Picture: How does TOR work
Unfortunately, the TOR network is not entirely foolproof. There always remains a slight possibility that an adversary could gain access and decrypt a user’s information. This often occurs through vulnerabilities that exist on the user’s machine, especially if they haven't kept up with the latest software updates. Such vulnerabilities can also lead to malware infections from less-than-stellar inhabitants of TOR.
Taking the Bad with the Good
Figure: TOR uses a routing method called Onion routing. Much like an onion, each message is covered with layers of encryption.
While the original intent of TOR was all for the good of humanity, it has indeed become a playground for those who want to hide less savory activities. TOR activity frequently pops up in investigations concerning child pornography, illegal arms trading, and drug trafficking, as the bad guys use TOR to host websites that are only accessible by other TOR users.
Connection between TOR and Ransomware
The anonymity of TOR makes it the perfect place for hackers who want to hide behind its cloak. Hackers who use ransomware extort money from computer users who accidentally download this type of malware. Infection can occur when users surf the normal Internet, or when an infected email attachment is opened; it can be completely anonymous.
If a user’s computer has been infected by ransomware, it may be rendered useless, along with any other computers that exist in its network. Files on infected computers can be decrypted and rendered useless to the user(s). When a business has fallen victim to TOR ransomware, it could mean that important information has been lost. This could equate to a major security breach, in addition to a significant financial hit to the business. These targeted businesses may not always be able to rely on computer backups or other safeguards that were supposedly protecting their crucial information. This could leave them at the mercy of the hacker.
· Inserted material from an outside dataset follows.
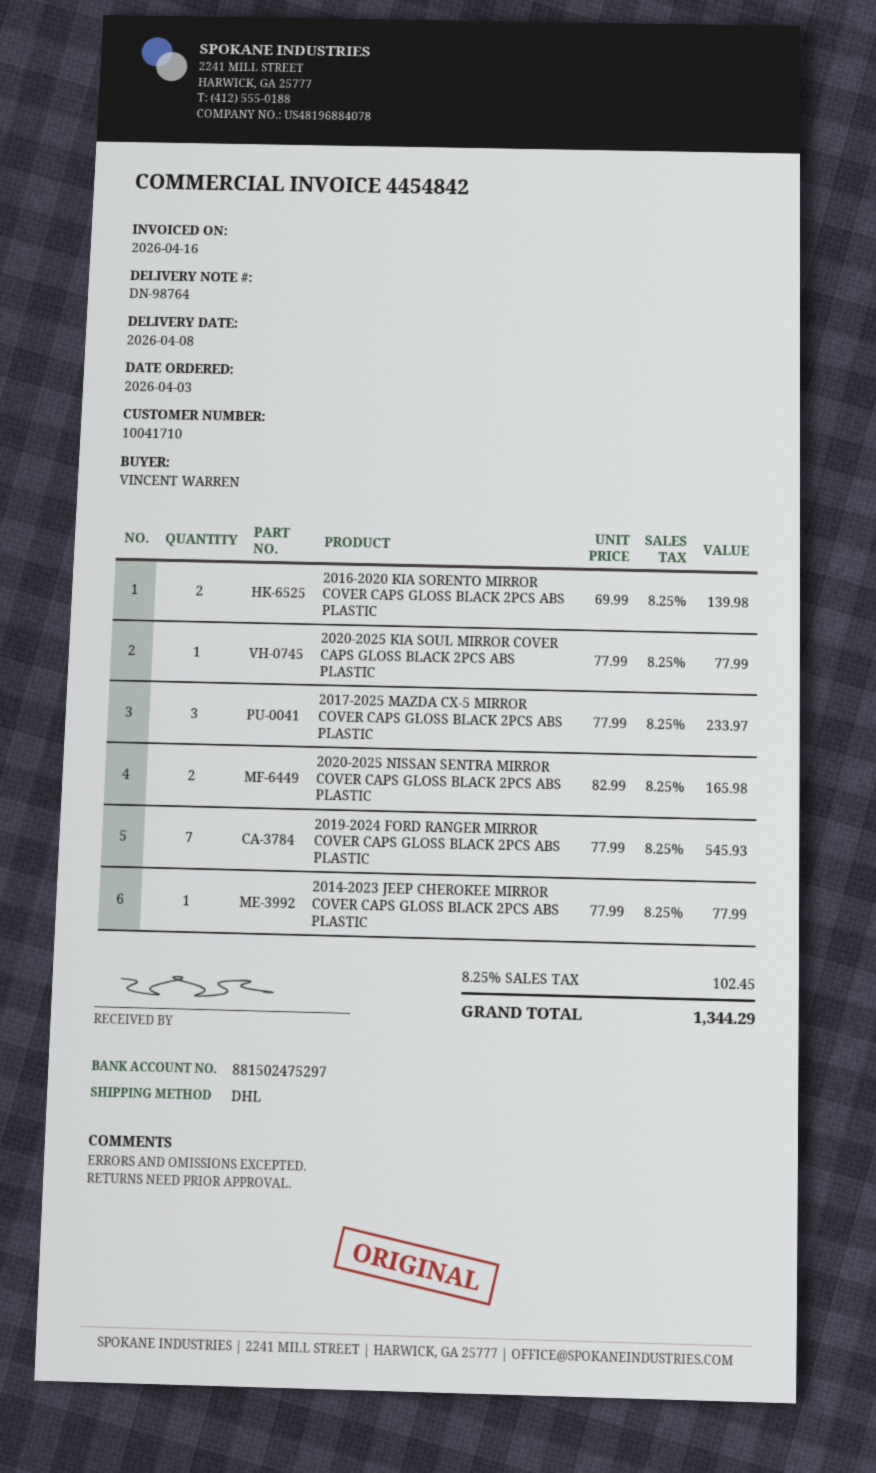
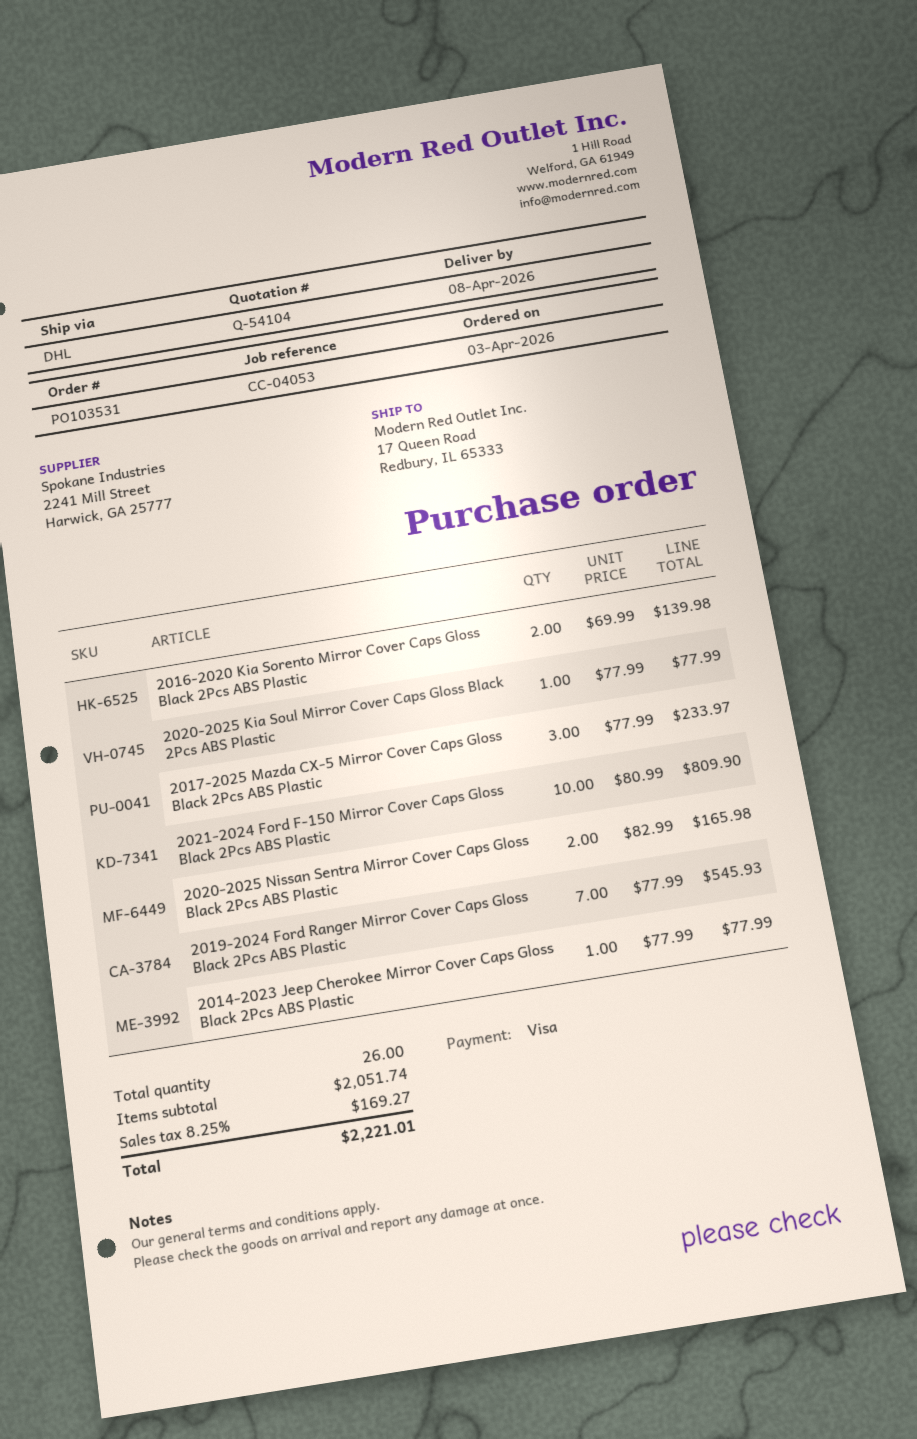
2021-2024 Ford F-150 Mirror Cover Caps Gloss Black 2Pcs ABS Plastic: none -> 10 x 80.99 = 809.90
tax: 8.25% = 102.45 -> 8.25% = 169.27
total: 1344.29 -> 2221.01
The anatomy of a ransomware attack
Types of Ransomware That Use TOR?
Once a user’s computer has been infected by TOR Ransomware, the tipoff that the hacker is hiding out on TOR is that part of the ransom message will include a link that ends with “.onion.” Often, the hacker will direct you to a TOR site where you’ll be required to pay for the decryption of your files. The problem is, once payment's been made, there's no way to trace to whom the payment was sent; the hacker could very well make off with the ransom and not decrypt the encrypted files.
Some of the types of ransomware that utilize TOR are:
- Onion Ransomware
In desperation, you may wind up paying for tools that offer the promise of removing the ransomware from your computer, only to find out you've been victimized yet again. If you find yourself at the mercy of TOR ransomware, your best bet is to work with a professional to attempt to gain access to your files before resorting to paying a ransom.